Screenshot and code edit data:
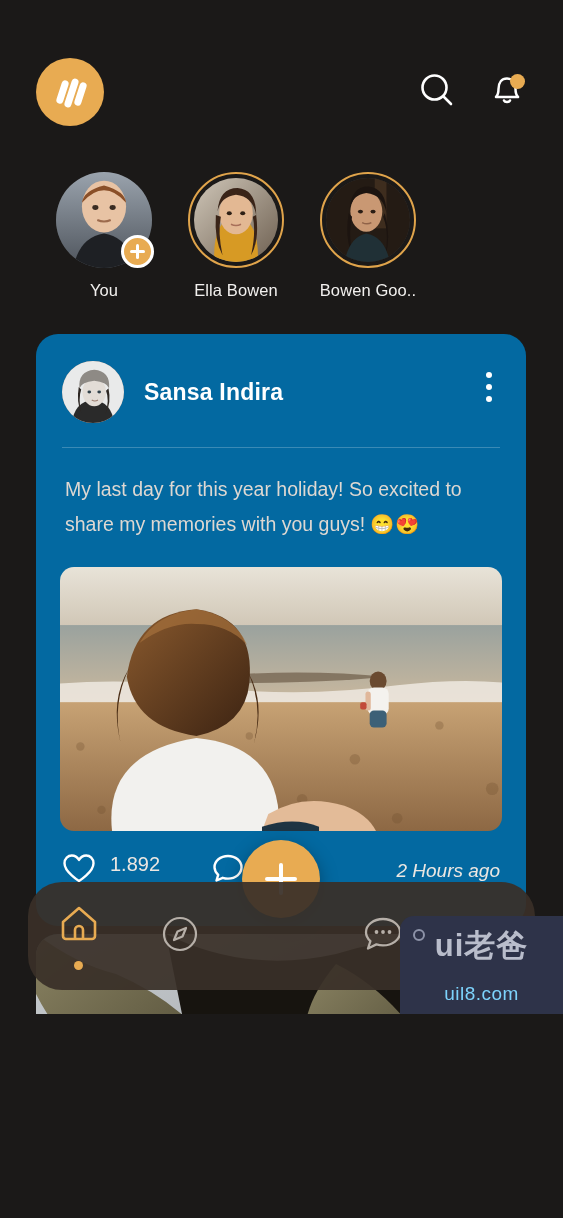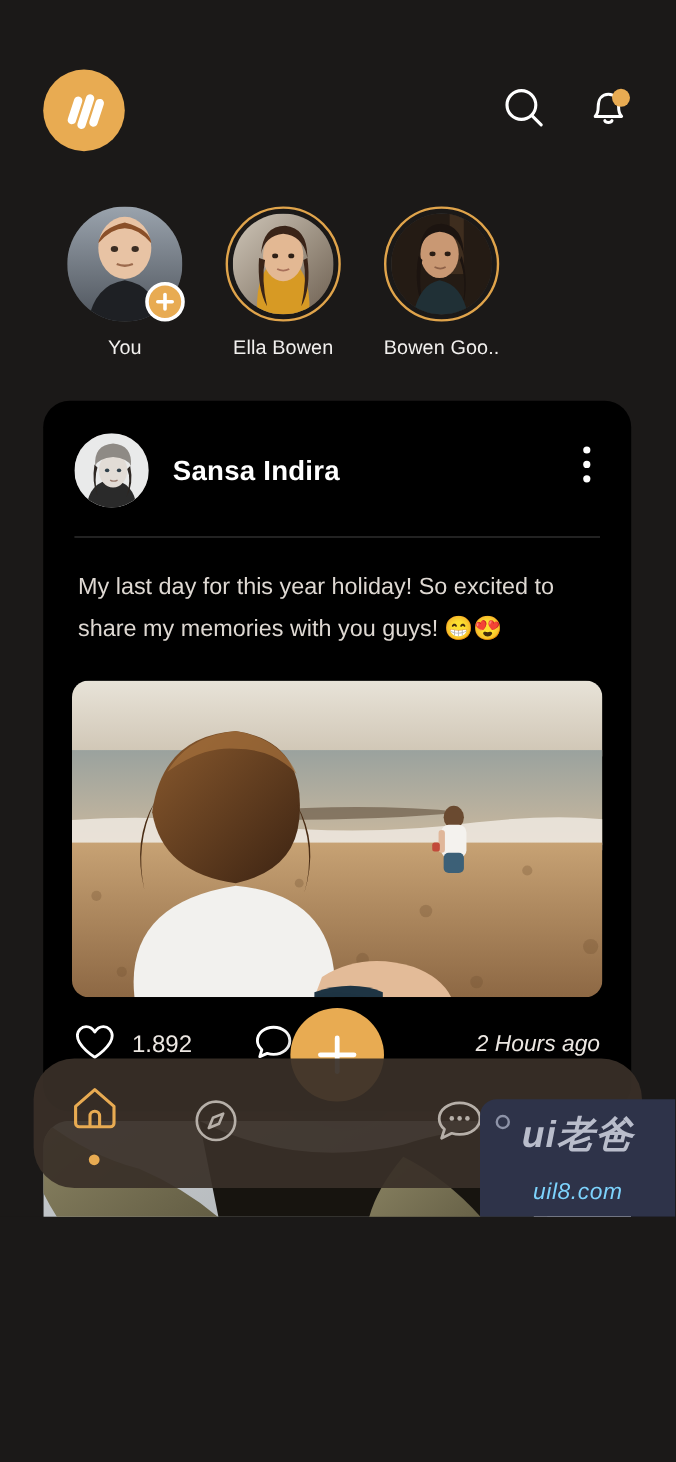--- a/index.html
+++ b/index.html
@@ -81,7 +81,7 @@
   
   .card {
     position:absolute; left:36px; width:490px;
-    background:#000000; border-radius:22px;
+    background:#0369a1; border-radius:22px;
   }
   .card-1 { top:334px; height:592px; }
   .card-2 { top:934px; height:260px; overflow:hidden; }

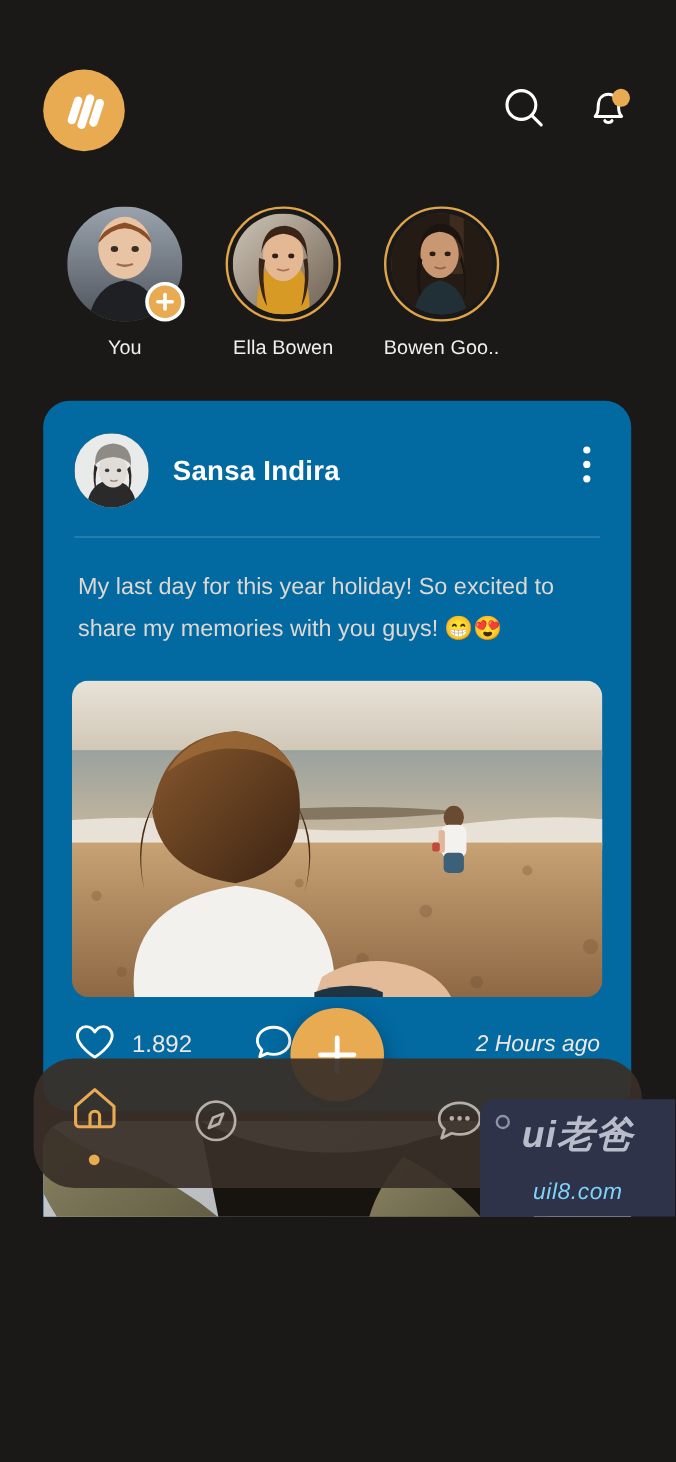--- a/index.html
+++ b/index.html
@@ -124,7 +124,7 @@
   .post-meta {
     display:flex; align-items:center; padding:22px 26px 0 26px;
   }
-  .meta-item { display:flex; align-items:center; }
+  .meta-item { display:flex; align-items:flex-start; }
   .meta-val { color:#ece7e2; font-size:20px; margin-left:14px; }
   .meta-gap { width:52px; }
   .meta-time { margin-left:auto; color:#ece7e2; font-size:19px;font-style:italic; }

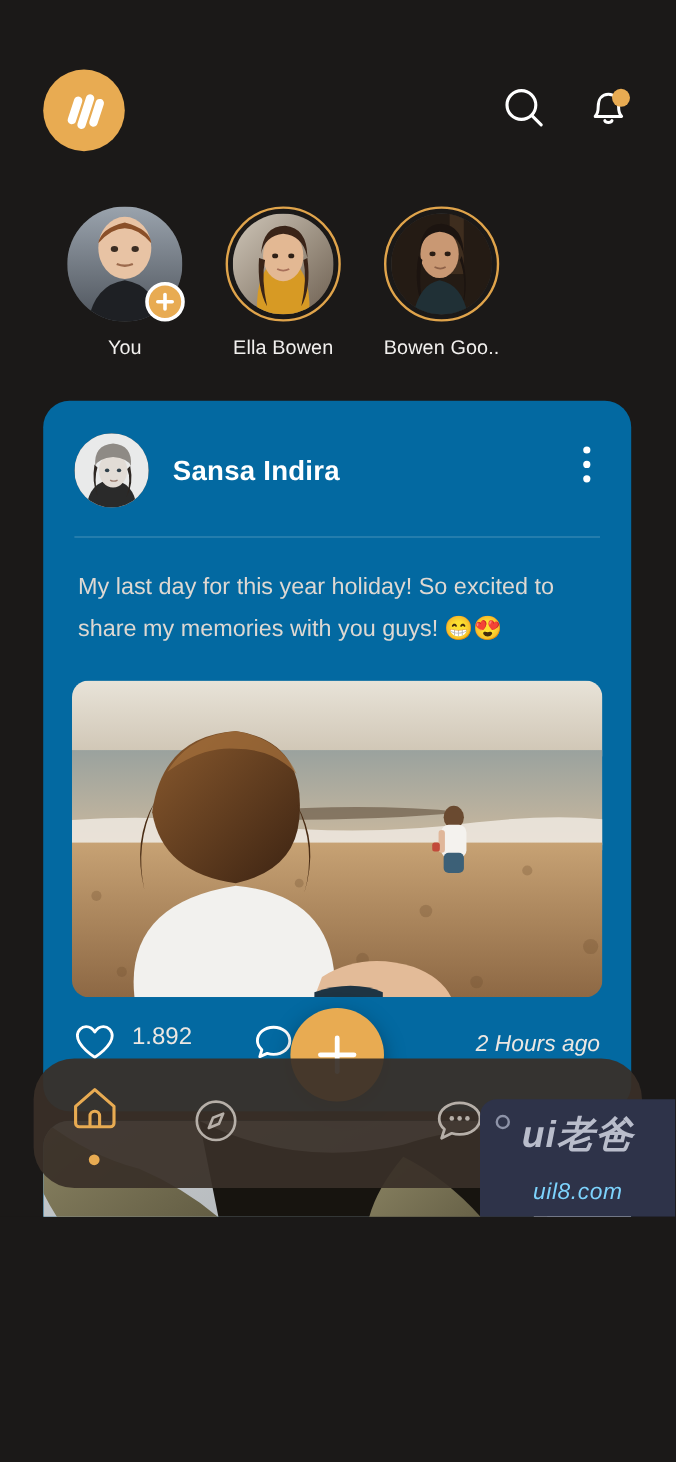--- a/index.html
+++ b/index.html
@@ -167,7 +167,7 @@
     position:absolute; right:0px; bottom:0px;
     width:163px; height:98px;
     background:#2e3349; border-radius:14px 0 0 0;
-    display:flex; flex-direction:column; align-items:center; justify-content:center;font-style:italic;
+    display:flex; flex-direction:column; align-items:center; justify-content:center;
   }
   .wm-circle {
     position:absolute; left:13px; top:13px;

» **WHAT IS EXPECTED**:
All pictures are to be skipped; the lines from the first line of the records through the line containing "-167,7 +167,7 @@" are to be repeated exactly, both ends included.

» **TASK ANSWER**:
--- a/index.html
+++ b/index.html
@@ -81,7 +81,7 @@
   
   .card {
     position:absolute; left:36px; width:490px;
-    background:#000000; border-radius:22px;
+    background:#0369a1; border-radius:22px;
   }
   .card-1 { top:334px; height:592px; }
   .card-2 { top:934px; height:260px; overflow:hidden; }

--- a/index.html
+++ b/index.html
@@ -124,7 +124,7 @@
   .post-meta {
     display:flex; align-items:center; padding:22px 26px 0 26px;
   }
-  .meta-item { display:flex; align-items:center; }
+  .meta-item { display:flex; align-items:flex-start; }
   .meta-val { color:#ece7e2; font-size:20px; margin-left:14px; }
   .meta-gap { width:52px; }
   .meta-time { margin-left:auto; color:#ece7e2; font-size:19px;font-style:italic; }

--- a/index.html
+++ b/index.html
@@ -167,7 +167,7 @@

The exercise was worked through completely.